I SPENT YESTERDAY IN HELL.
That’s what I had to write about.
It’s kinda like writing a travel piece about Bora-Bora, another place I’ve never been.
At one point in the day I was absolutely surrounded by stacks of books.
On my desk. On the coffee tray. Covering the magazine rack. Scattered all over the floor.
Since I had never been to hell, I thought that the least I should do is read what others who have never been to hell had to say about it.
As a general rule, they used a lot of words to say not much.
And a fair amount of what they said sounded whacked.
By “they” I mean Bible scholars.
Let me give you an example.
One theological doctor dude tried to answer this criticism: Hell makes no sense because it has no redeeming value.

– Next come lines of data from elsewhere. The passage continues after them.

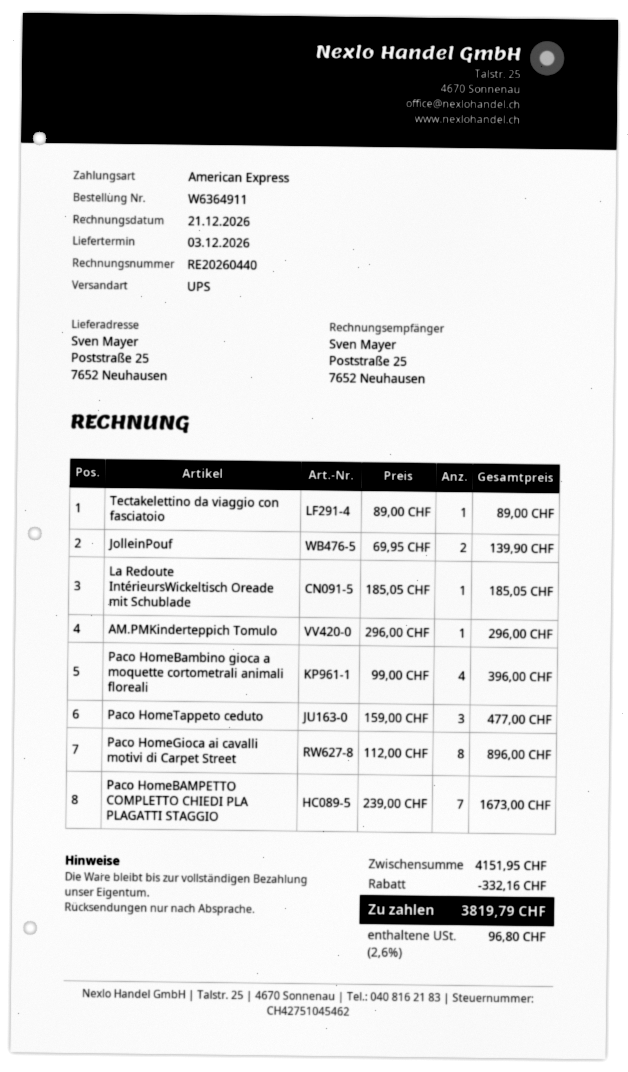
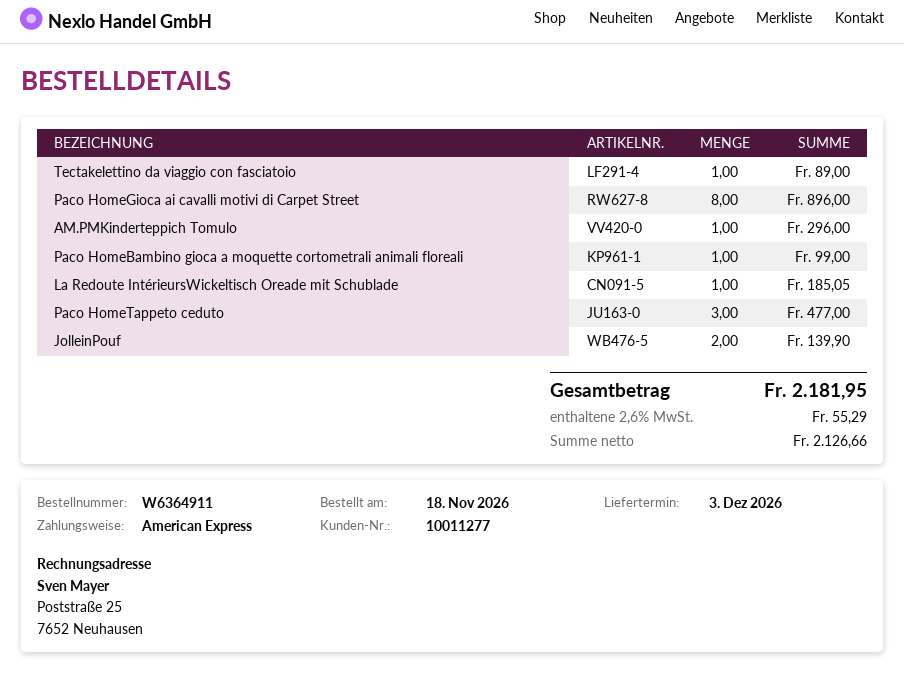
Paco HomeBambino gioca a moquette cortometrali animali floreali: 4 for 396.00 -> 1 for 99.00
Paco HomeBAMPETTO COMPLETTO CHIEDI PLA PLAGATTI STAGGIO: 7 for 1673.00 -> none
discount: 332.16 -> none
tax: 2.6% = 96.80 -> 2.6% = 55.29
total: 3819.79 -> 2181.95

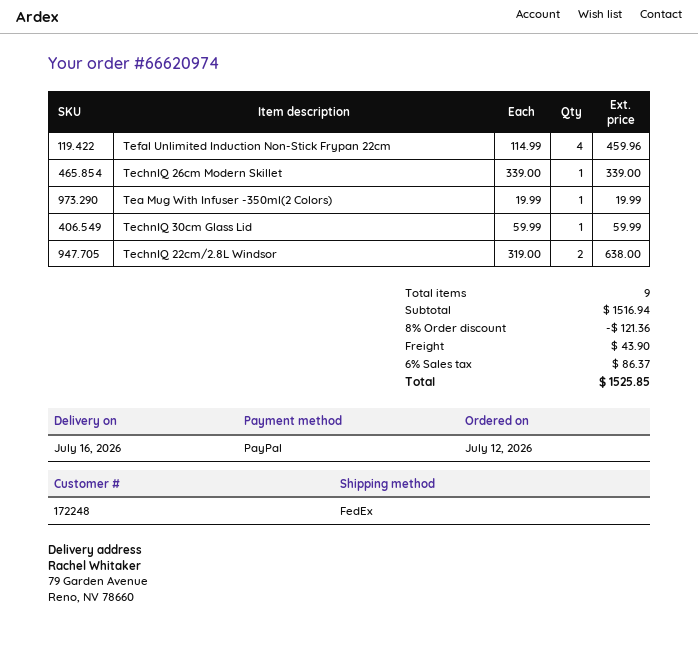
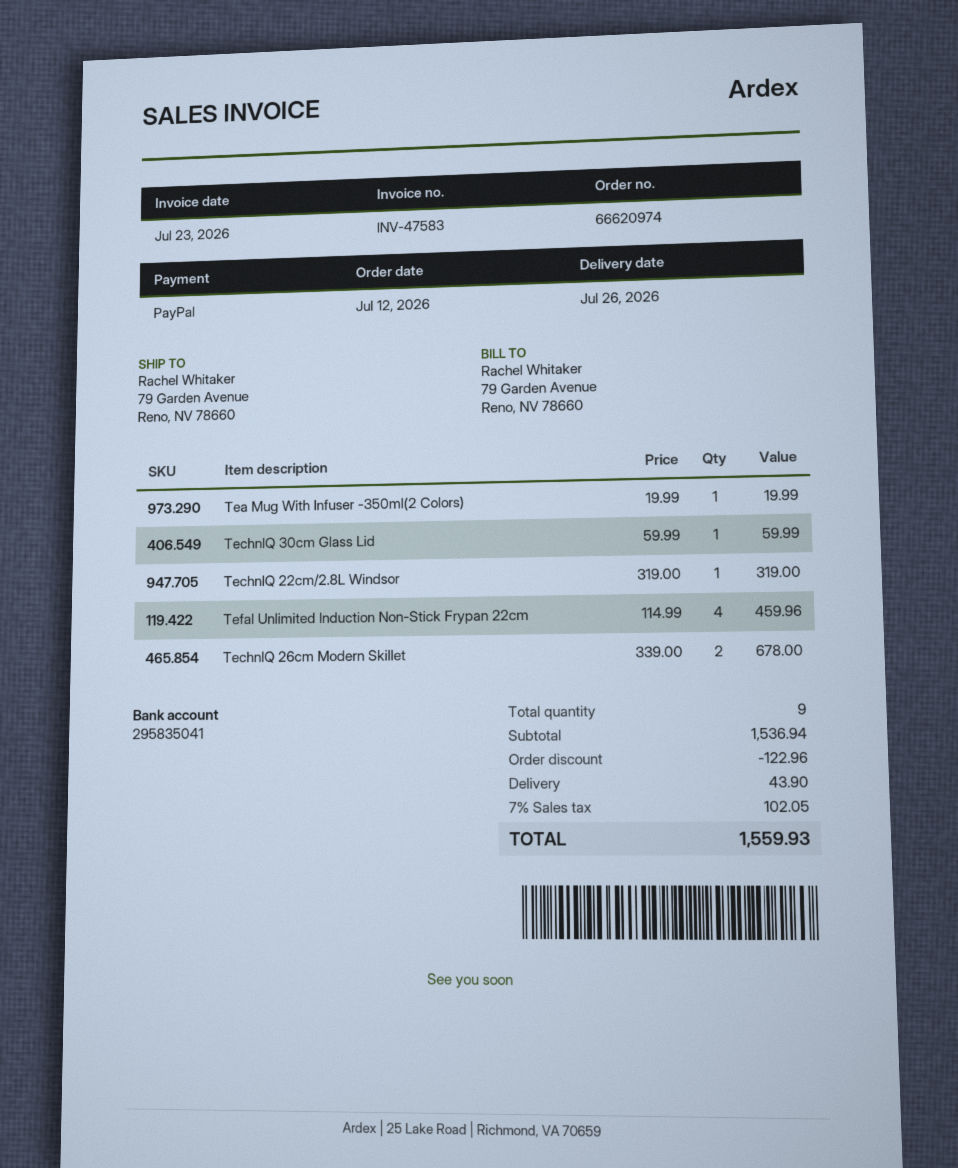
delivery date: 2026-07-16 -> 2026-07-26
TechnIQ 26cm Modern Skillet: 1 x 339.00 = 339.00 -> 2 x 339.00 = 678.00
TechnIQ 22cm/2.8L Windsor: 2 x 319.00 = 638.00 -> 1 x 319.00 = 319.00
subtotal: 1516.94 -> 1536.94
discount: 121.36 -> 122.96
tax: 6% = 86.37 -> 7% = 102.05
total: 1525.85 -> 1559.93

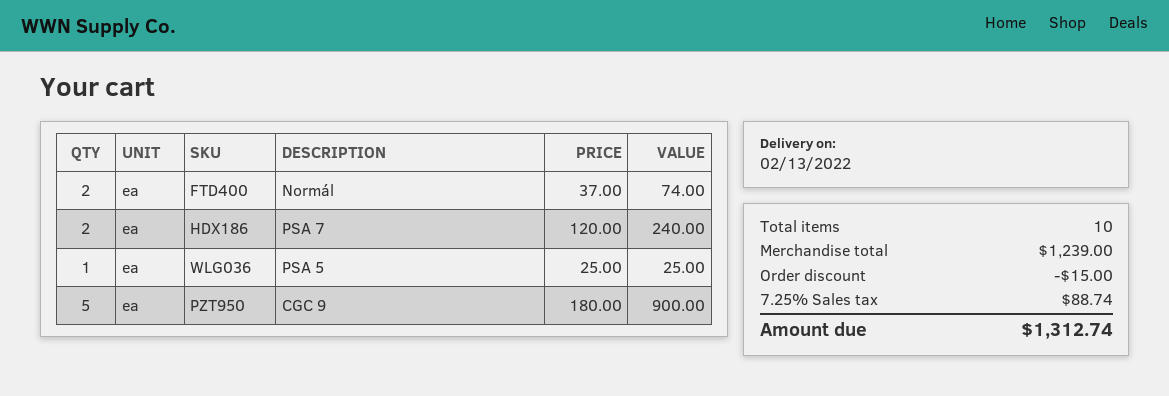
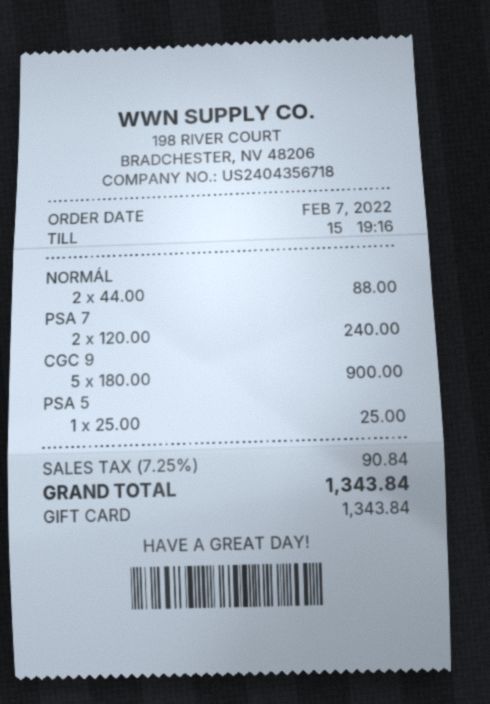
Normál: 2 x 37.00 = 74.00 -> 2 x 44.00 = 88.00
discount: 15.00 -> none
tax: 7.25% = 88.74 -> 7.25% = 90.84
total: 1312.74 -> 1343.84

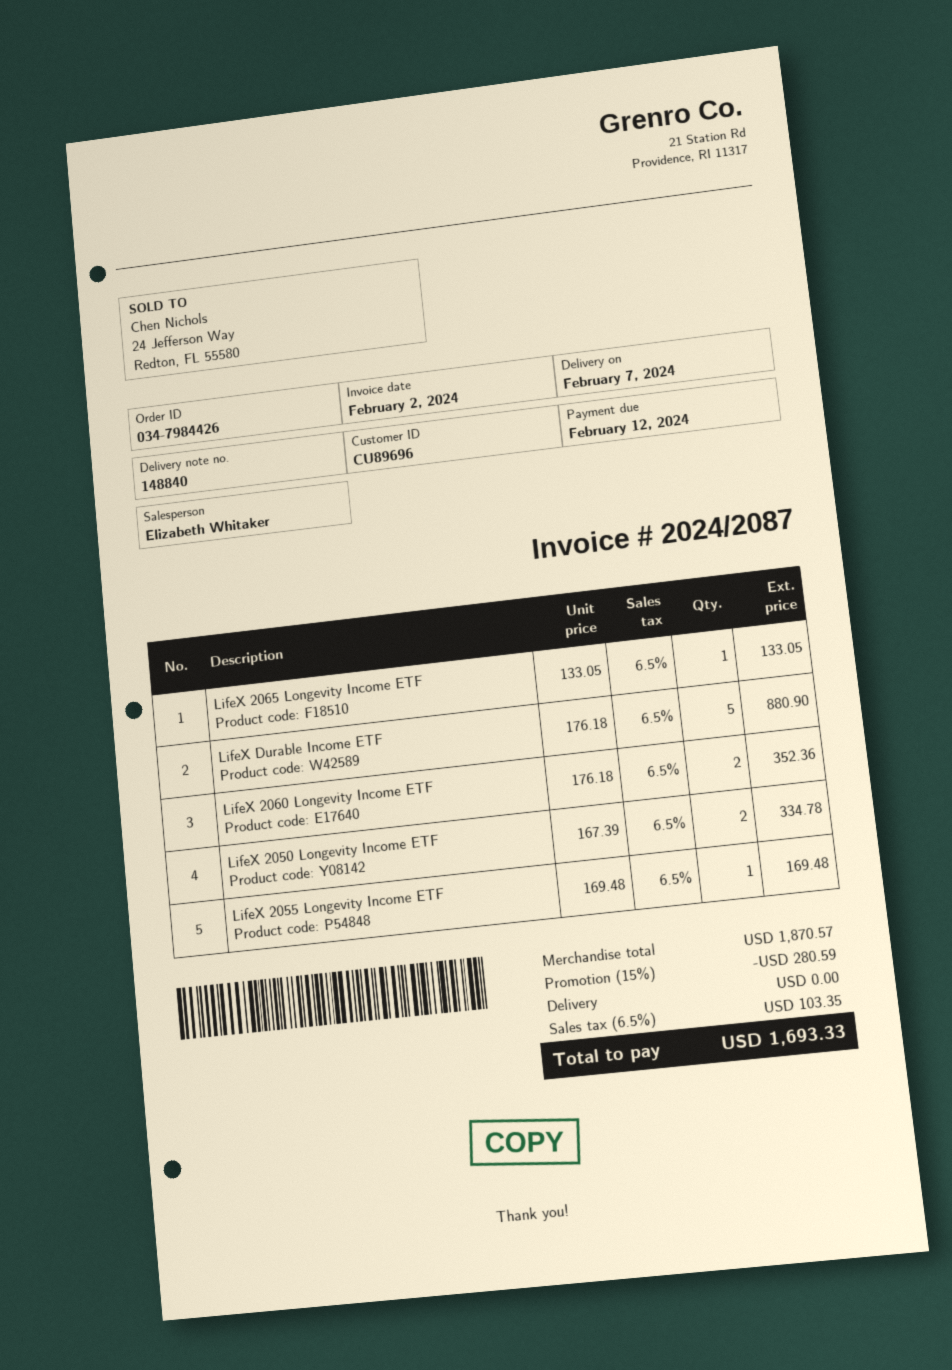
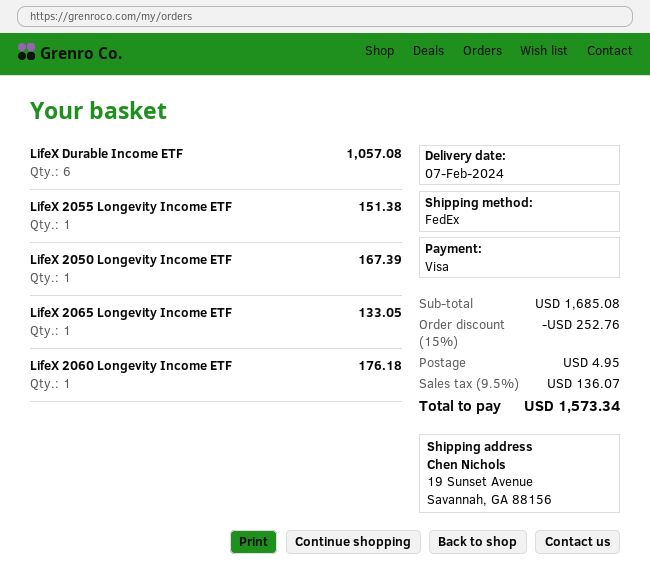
LifeX Durable Income ETF: 5 for 880.90 -> 6 for 1057.08
LifeX 2060 Longevity Income ETF: 2 for 352.36 -> 1 for 176.18
LifeX 2050 Longevity Income ETF: 2 for 334.78 -> 1 for 167.39
LifeX 2055 Longevity Income ETF: 1 for 169.48 -> 1 for 151.38
subtotal: 1870.57 -> 1685.08
discount: 15% = 280.59 -> 15% = 252.76
shipping: 0.00 -> 4.95
tax: 6.5% = 103.35 -> 9.5% = 136.07
total: 1693.33 -> 1573.34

In the Bible, God punished people to steer them or others out of harm’s way. So the punishment had a redeeming purpose. But what’s the redeeming value of putting KC Masterpiece barbecue sauce on someone and cooking them for the rest of forever?
[Product placement note to KC Masterpiece: email me and I’ll tell you where to send the check if you promise not to tell me where to go.]
The doctor dude’s response went something like this: Hell satisfies the justice of God and shows how great and fearful his standard of holiness is.
Clearly, the doctor dude was shooting blanks. Or he shot me in one ear and it came out the other without contacting anything of substance.
At one point in the research I stopped, looked out the window into the sky, and said, “You know, you really ought to tell us what’s going on.”
Christians have so many views about hell that the research leaves my head spinning.
Whatever hell is, I know I don’t want to be there.
Beyond that, do I need to know anything else about it?
I wonder if that’s why God doesn’t bother to tell us what’s going on.